## GOAL OF THE EXERCISE
Go through the listing and copy each line with the string "Create".

## DATA FOR REVIEW
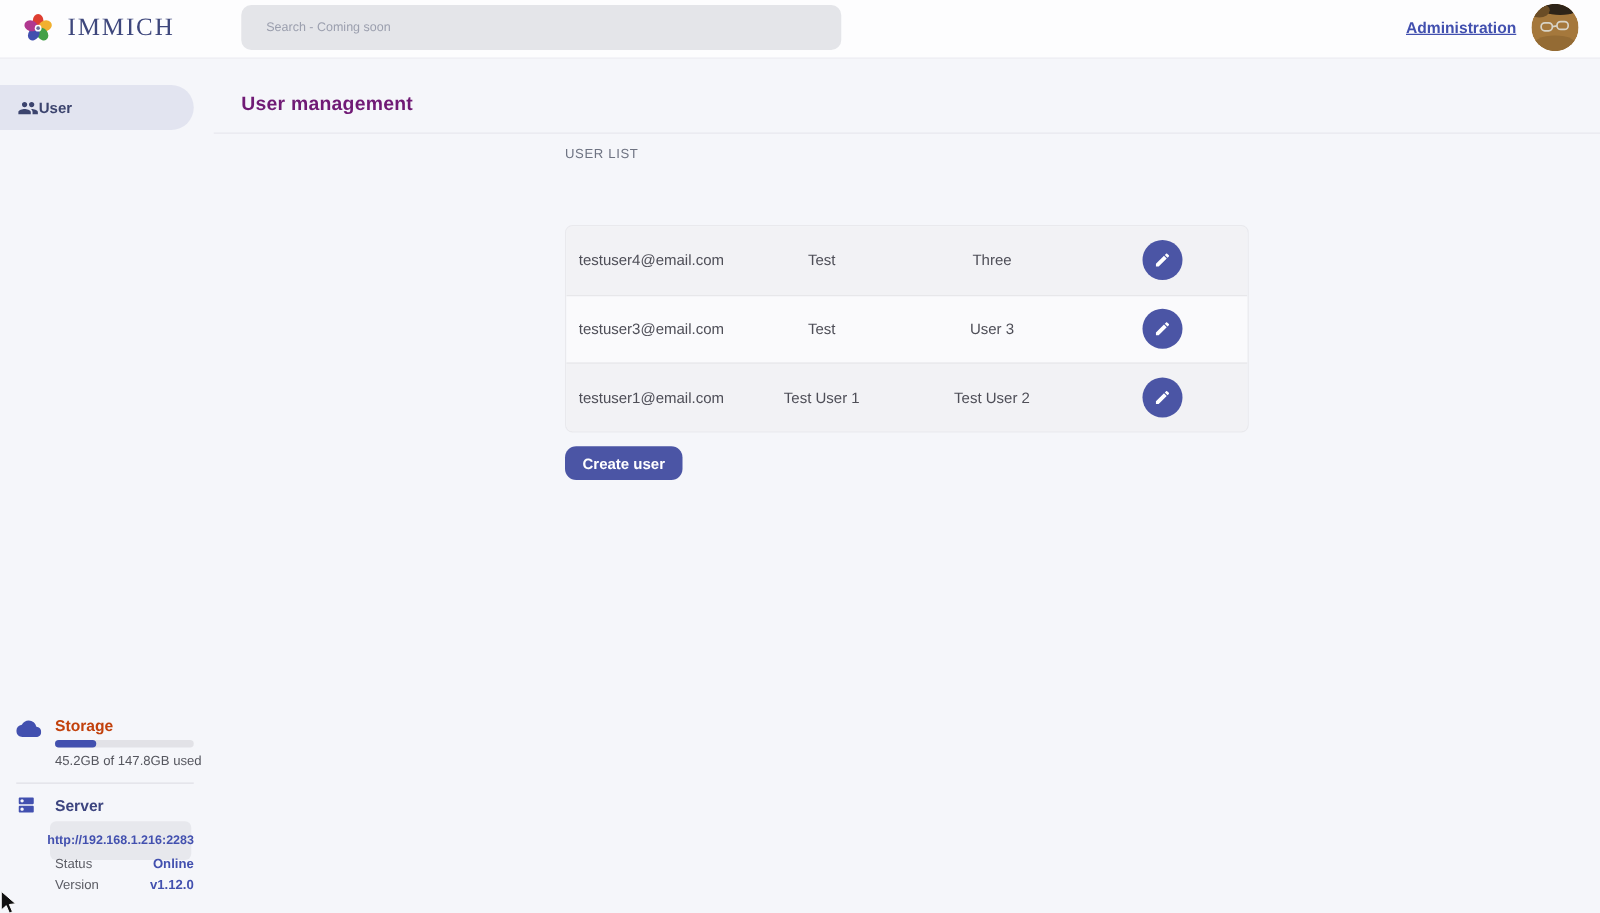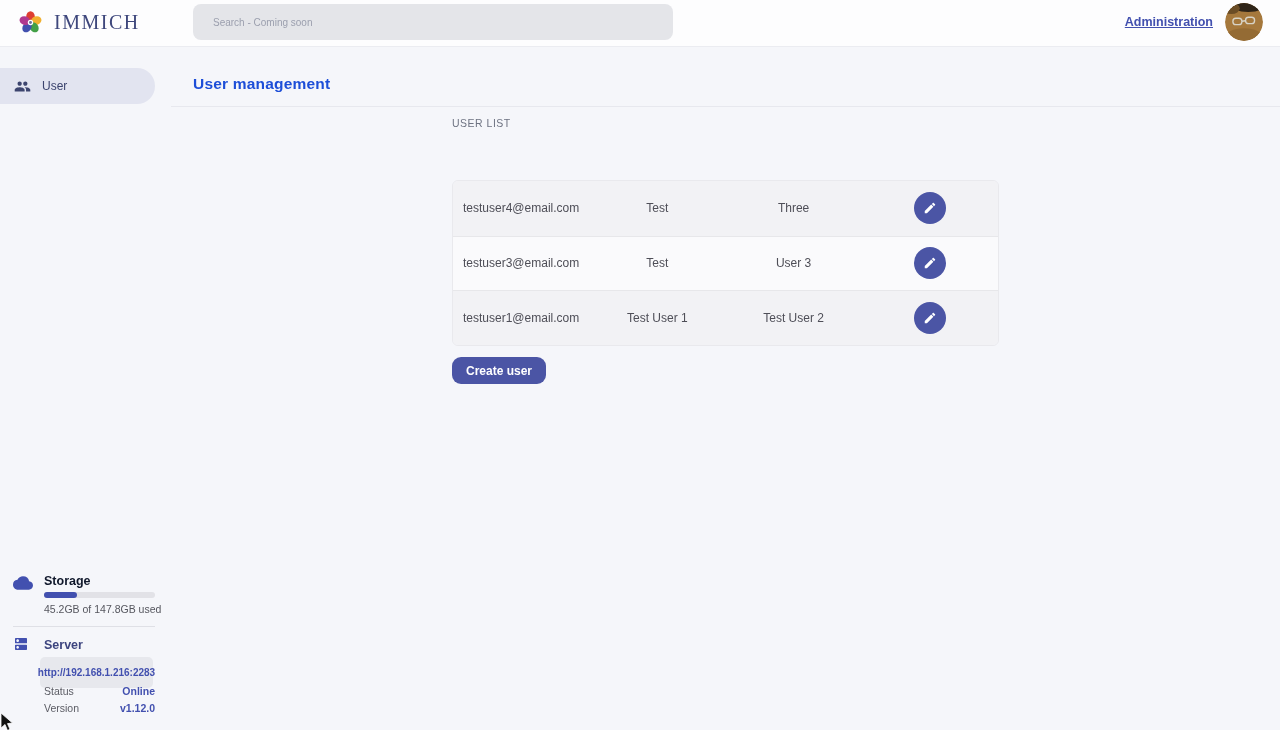--- a/index.html
+++ b/index.html
@@ -19,7 +19,7 @@
   
   .sidebar-item-active { position:absolute; left:0; top:68px; width:155px; height:36px; background:#e2e4f0; border-radius:0 18px 18px 0; display:flex; align-items:center; cursor:pointer; }
   .sidebar-item-active .icn { margin-left:14px; display:flex; }
-  .sidebar-item-active .lbl { margin-left:11px; font-size:12px; font-weight:400; color:#3c446e; }
+  .sidebar-item-active .lbl { font-size:12px; font-weight:700; color:#3c446e; }
 
   
   .page-title { position:absolute; left:193px; top:75px; font-size:15.5px; font-weight:bold; color:#1d4ed8; letter-spacing:.2px; }

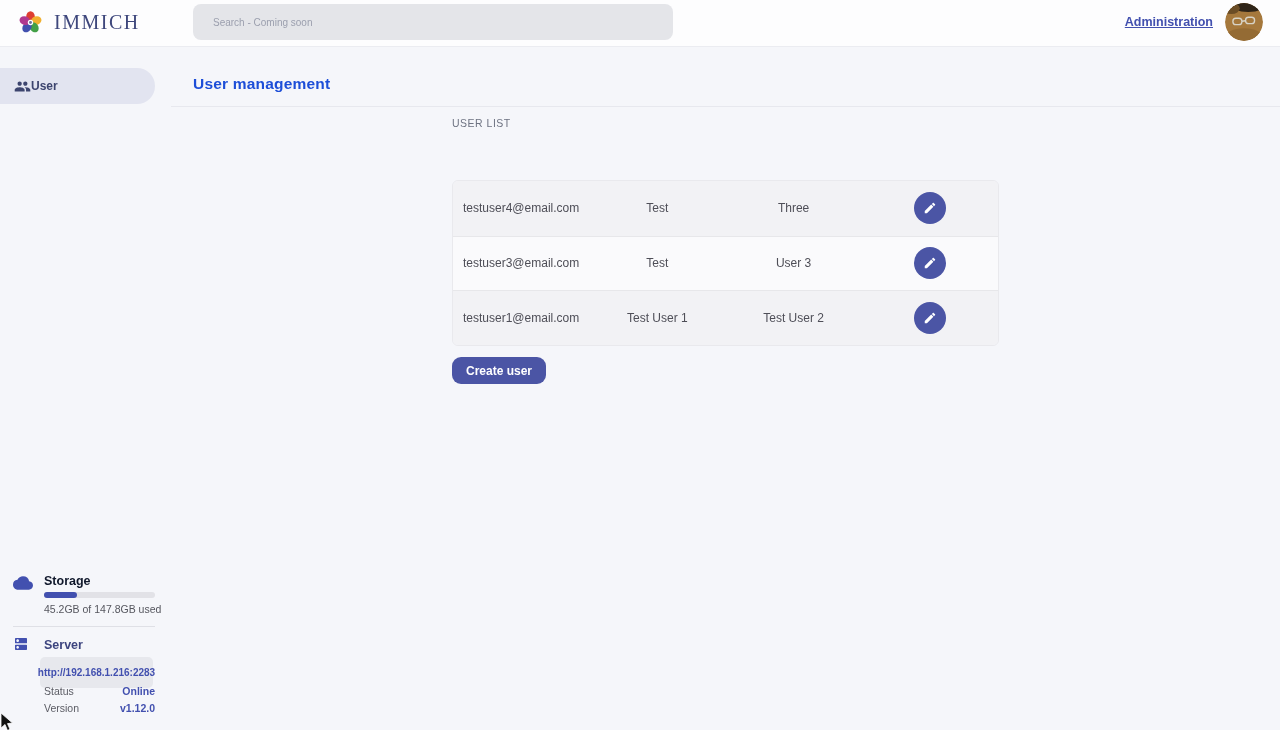--- a/index.html
+++ b/index.html
@@ -22,7 +22,7 @@
   .sidebar-item-active .lbl { font-size:12px; font-weight:700; color:#3c446e; }
 
   
-  .page-title { position:absolute; left:193px; top:75px; font-size:15.5px; font-weight:bold; color:#1d4ed8; letter-spacing:.2px; }
+  .page-title { position:absolute; left:193px; top:75px; font-size:15.5px; font-weight:bold; color:#701a75; letter-spacing:.2px; }
   .header-divider { position:absolute; left:171px; top:106px; right:0; height:1px; background:#e7e8ee; }
 
   

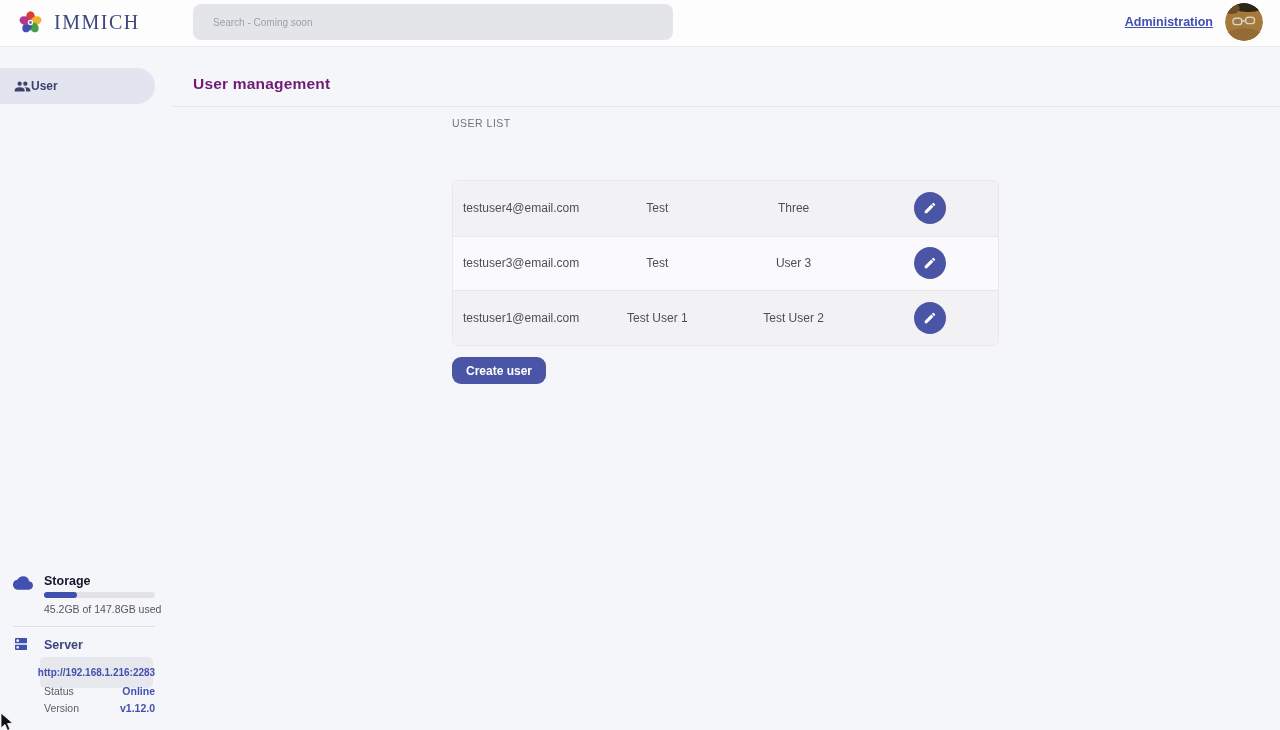--- a/index.html
+++ b/index.html
@@ -40,7 +40,7 @@
 
   
   .storage-icn { position:absolute; left:13px; top:573px; }
-  .storage-title { position:absolute; left:44px; top:574px; font-size:12.5px; font-weight:bold; color:#0f172a; }
+  .storage-title { position:absolute; left:44px; top:574px; font-size:12.5px; font-weight:bold; color:#c2410c; }
   .progress-track { position:absolute; left:44px; top:592px; width:111px; height:6px; border-radius:3px; background:#e2e2e7; }
   .progress-fill { height:6px; border-radius:3px; background:#4250af; width:30%; }
   .storage-usage { position:absolute; left:44px; top:603px; font-size:10.5px; color:#55565e; }

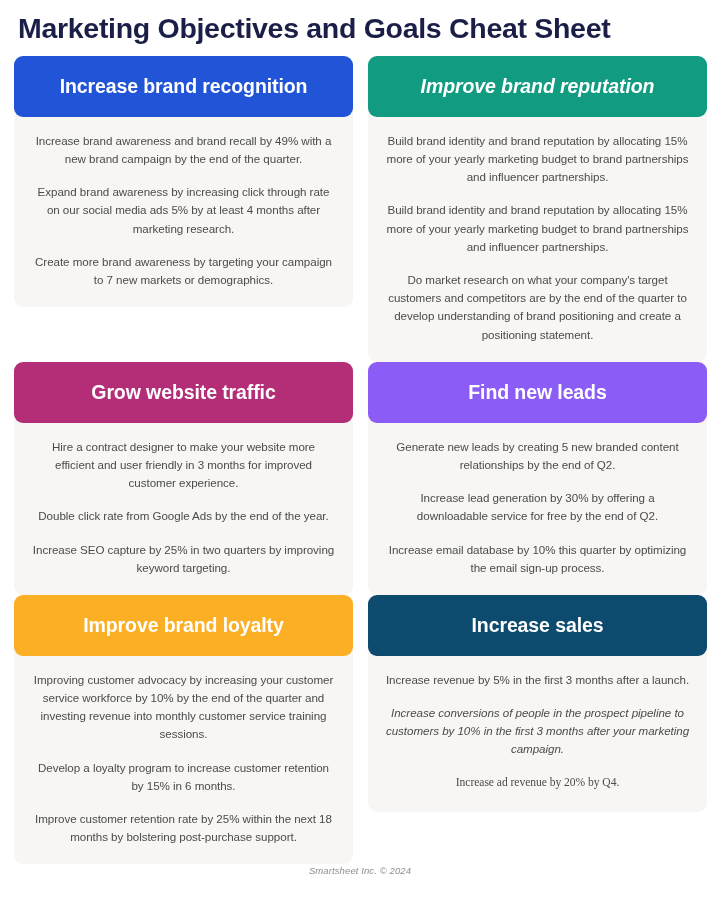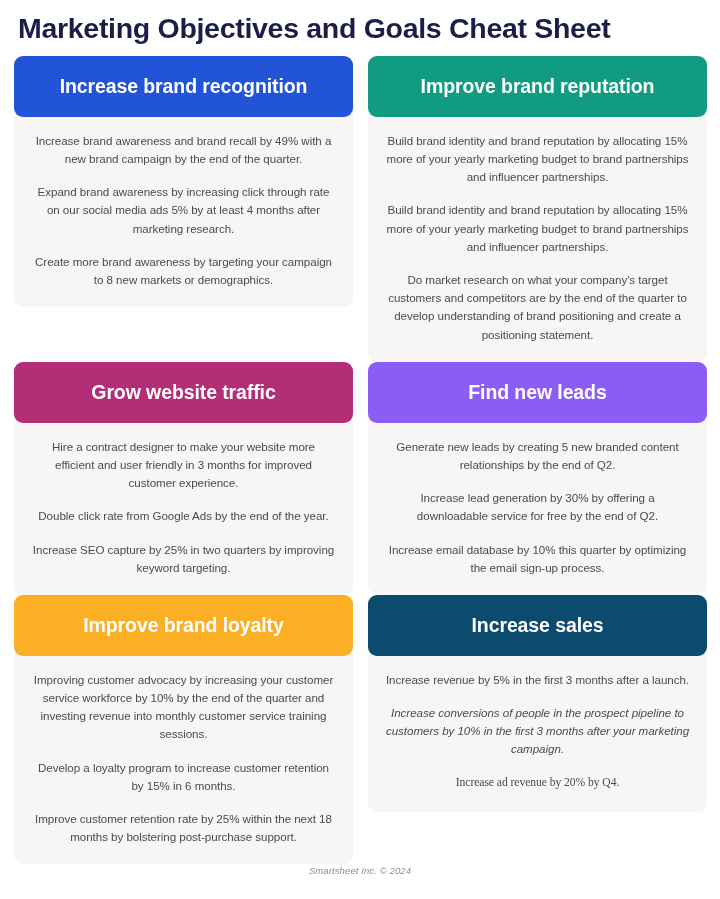--- a/index.html
+++ b/index.html
@@ -124,7 +124,7 @@
     </div>
 
     <div class="card row-1">
-      <div class="card-header" style="background-color: rgb(17, 155, 129);">Improve brand reputation</div>
+      <div class="card-header" style="background-color: rgb(17, 155, 129); font-style: italic;">Improve brand reputation</div>
       <div class="card-body" style="background-color: rgb(247, 246, 244);">
         <p style="color: rgb(75, 75, 75);">Build brand identity and brand reputation by allocating 15% more of your yearly marketing budget to brand partnerships and influencer partnerships.</p>
         <p style="color: rgb(75, 75, 75);">Build brand identity and brand reputation by allocating 15% more of your yearly marketing budget to brand partnerships and influencer partnerships.</p>

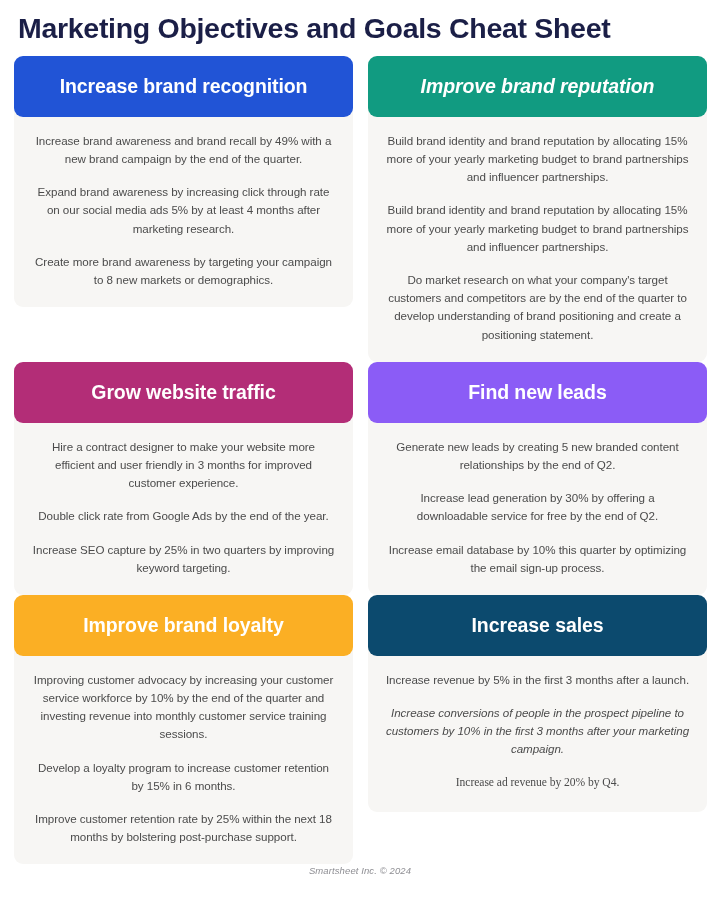--- a/index.html
+++ b/index.html
@@ -119,7 +119,7 @@
       <div class="card-body" style="background-color: rgb(247, 246, 244);">
         <p style="color: rgb(75, 75, 75);">Increase brand awareness and brand recall by 49% with a new brand campaign by the end of the quarter.</p>
         <p style="color: rgb(75, 75, 75);">Expand brand awareness by increasing click through rate on our social media ads 5% by at least 4 months after marketing research.</p>
-        <p style="color: rgb(75, 75, 75);">Create more brand awareness by targeting your campaign to 8 new markets or demographics.</p>
+        <p style="color: rgb(75, 75, 75);">Create more brand awareness by targeting your campaign to 7 new markets or demographics.</p>
       </div>
     </div>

## EXERCISE RESULT
-        <p style="color: rgb(75, 75, 75);">Create more brand awareness by targeting your campaign to 8 new markets or demographics.</p>
+        <p style="color: rgb(75, 75, 75);">Create more brand awareness by targeting your campaign to 7 new markets or demographics.</p>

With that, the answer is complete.